• _WHAT YOU WILL DO_
Your answer must be a single number: the count of lines in the entries below that hold "extract".

(Dataset entries)
━━━━━━━━━━━━━━━━━━━━
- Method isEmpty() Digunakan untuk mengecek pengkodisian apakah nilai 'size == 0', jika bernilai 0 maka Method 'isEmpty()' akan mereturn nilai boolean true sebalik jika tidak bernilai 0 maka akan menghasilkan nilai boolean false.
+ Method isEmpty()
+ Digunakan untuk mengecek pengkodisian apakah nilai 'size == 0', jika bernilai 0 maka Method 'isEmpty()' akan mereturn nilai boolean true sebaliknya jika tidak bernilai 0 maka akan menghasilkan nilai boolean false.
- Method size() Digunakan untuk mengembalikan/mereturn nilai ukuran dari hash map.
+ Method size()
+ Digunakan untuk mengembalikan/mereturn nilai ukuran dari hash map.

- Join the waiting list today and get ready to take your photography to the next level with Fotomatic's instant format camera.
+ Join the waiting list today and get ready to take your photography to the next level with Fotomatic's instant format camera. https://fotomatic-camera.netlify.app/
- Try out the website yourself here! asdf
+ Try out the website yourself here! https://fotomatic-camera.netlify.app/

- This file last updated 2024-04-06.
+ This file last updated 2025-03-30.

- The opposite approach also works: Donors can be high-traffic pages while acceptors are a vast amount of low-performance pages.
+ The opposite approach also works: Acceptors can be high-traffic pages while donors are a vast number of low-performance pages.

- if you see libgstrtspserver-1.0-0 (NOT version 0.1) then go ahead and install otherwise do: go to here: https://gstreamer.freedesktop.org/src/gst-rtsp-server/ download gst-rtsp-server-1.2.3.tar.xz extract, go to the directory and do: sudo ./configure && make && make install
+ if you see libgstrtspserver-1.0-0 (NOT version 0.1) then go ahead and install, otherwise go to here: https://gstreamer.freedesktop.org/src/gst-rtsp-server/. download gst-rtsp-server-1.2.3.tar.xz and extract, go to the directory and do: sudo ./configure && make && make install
━━━━━━━━━━━━━━━━━━━━
• _WRITTEN SOLUTION_
2